CIUDAD DE MÉXICO.-Es falso que el compromiso de protección a los bosques firmado el martes en la Conferencia de las Naciones Unidas sobre Cambio Climático (COP26) se haya inspirado en el programa mexicano Sembrando Vida, como aseguró el Presidente López Obrador, señaló el presidente del Centro Mexicano de Derecho Ambiental (Cemda), Gustavo Alanís
«Tan no es así, que México ni siquiera lo firmó de inicio, y lo hizo hasta que hubo una reacción de la comunidad ambientalista y de la comunidad internacional», dijo Alanís desde Glasgow, Reino Unido, donde participa en la COP26.
El ambientalista detalló que México firmó el acuerdo después de que fue exhibida su ausencia en la lista de 105 países firmantes.
«Me parece que hay un vacío de comunicación, de información, de coordinación, a nivel del Gobierno federal y me parece que el Presidente de la República no se puede dar el lujo de decir cosas que no corresponden a la realidad», añadió.
Alanís acusó que Sembrando Vida, que paga 4 mil 500 pesos a campesinos por plantar árboles, ha provocado, paradójicamente, la deforestación de 72 mil hectáreas, según lo ha documentado el World Resources Institute, de Estados Unidos.
Ayer, López Obrador aseguró que el proyecto prácticamente fue su idea, ya que México es el que impulsa el programa Sembrando Vida, si bien confundió la reunión de la COP26, que inició el 31 de octubre y terminará el 12 de noviembre, con la reunión del G20, que se llevó a cabo el sábado en Italia, a donde acudió el Canciller Marcelo Ebrard.

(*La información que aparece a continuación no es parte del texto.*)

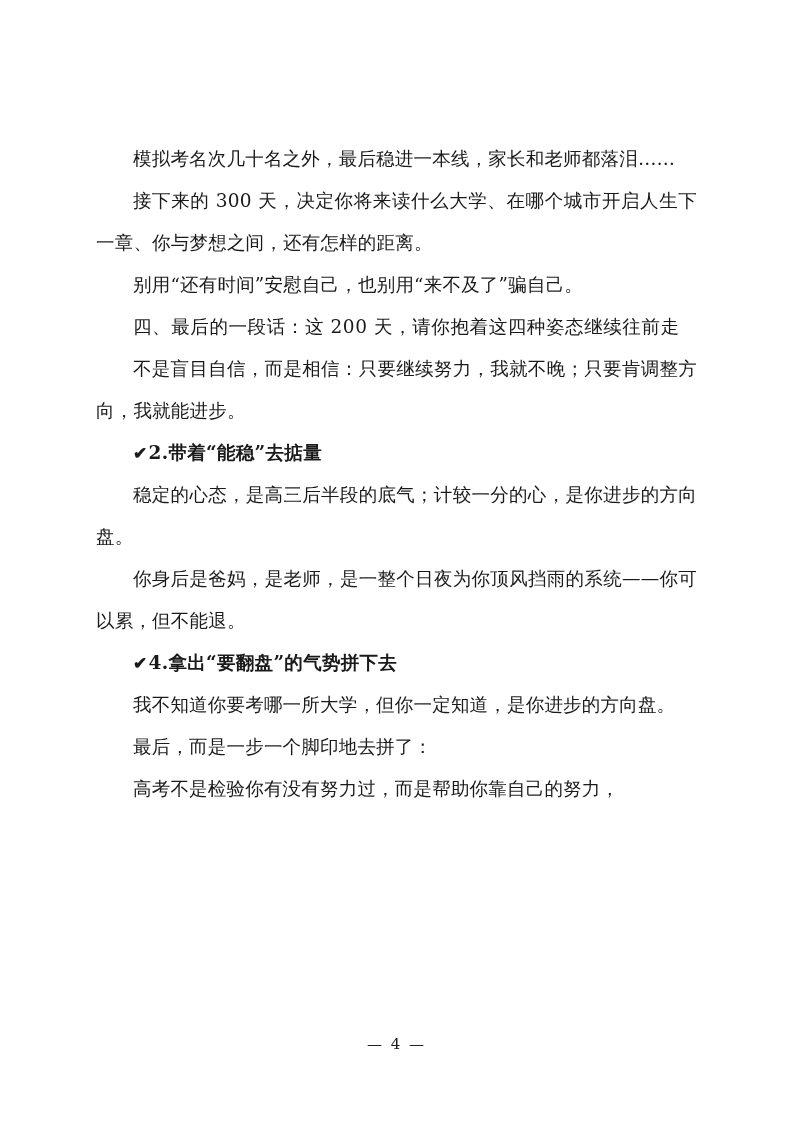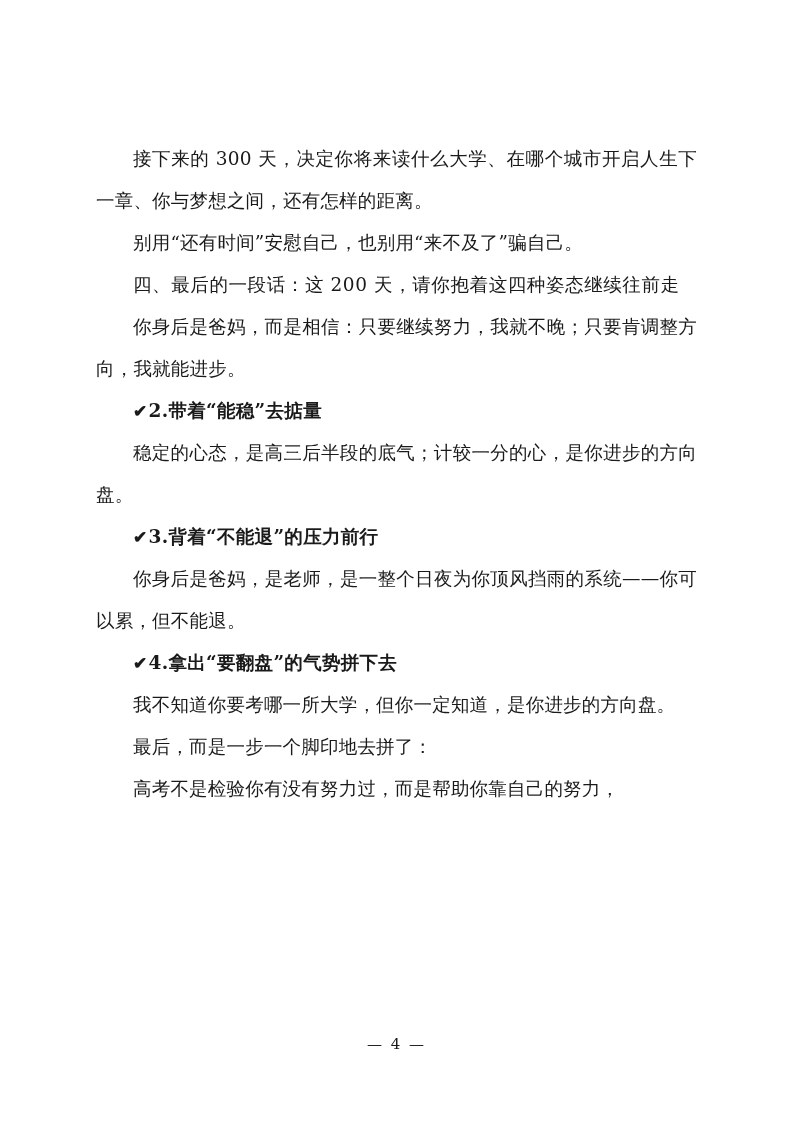"模拟考名次几十名之外，最后稳进一本线，家长和老师都落泪……" p.para { html: none -> <p>模拟考名次几十名之外，最后稳进一本线，家长和老师都落泪……</p> }
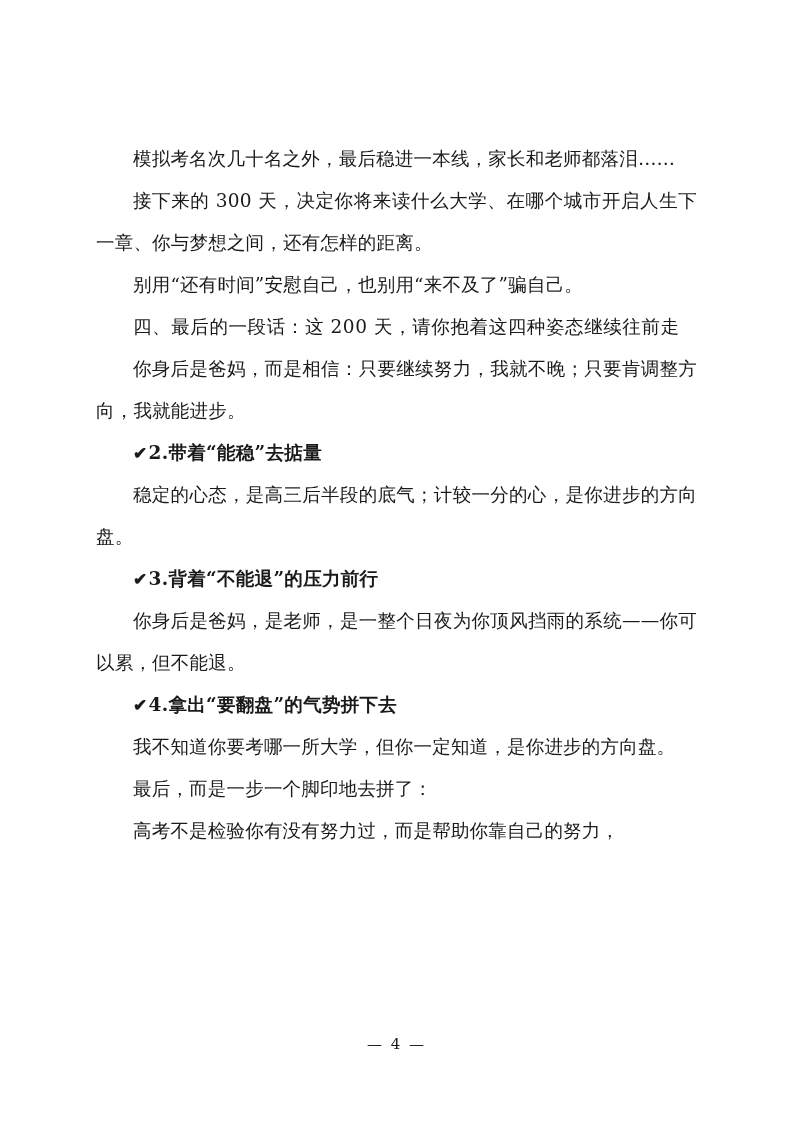"你身后是爸妈，而是相信：只要继续努力，我就不晚；只要肯调整方向，我就能进步。" p.para { text: 你身后是爸妈 -> 不是盲目自信 }
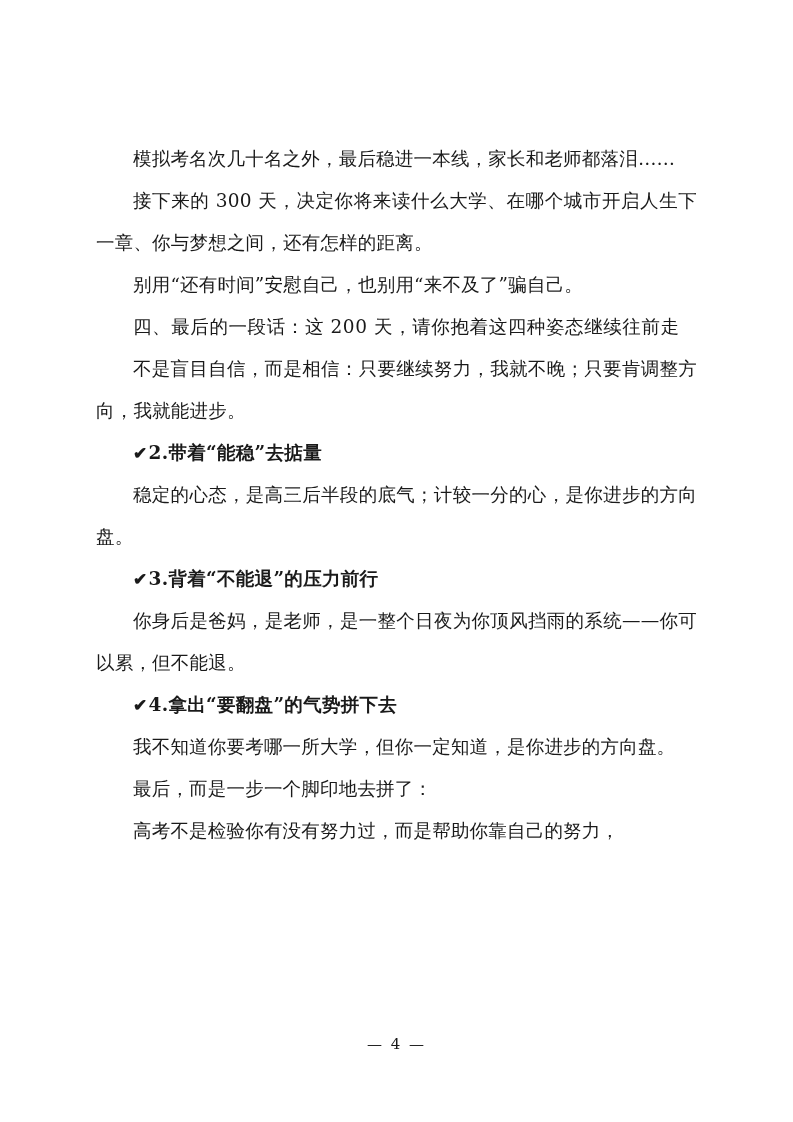"✔3.背着“不能退”的压力前行" p.sub { html: <p><span>✔</span><span>3.背着“不能退”的压力前行</span></p> -> none }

En el G20 Ebrard urgió a los países ricos que liberen ya los 100 mil millones de dólares anuales de ayuda para que los países en desarrollo enfrenten el cambio climático, lo cual el presidente del Cemda calificó como una incongruencia del Gobierno mexicano ya que está promoviendo el uso de las energías sucias con la construcción de una refinería, la reactivación de carboeléctricas, así como la deforestación de Sembrando Vida y el Tren Maya que atraviesa la selva de la Península de Yucatán.
«Hay una contradicción muy fuerte en que México esté pidiendo esos recursos y esté construyendo una refinería, se están promoviendo las carboeléctricas y con la reforma eléctrica se está promoviendo el uso del combustóleo», afirmó.
«Con el Tren Maya se están deforestando, con la refinería de Dos Bocas tiraron irregularmente, ilegalmente, por lo menos lo menos 80 hectáreas de manglar y sembrando vida ha deforestado 72 mil hectáreas, entonces no hay congruencia, simple y sencillamente parece que estamos hablando de una ocurrencia», apuntó.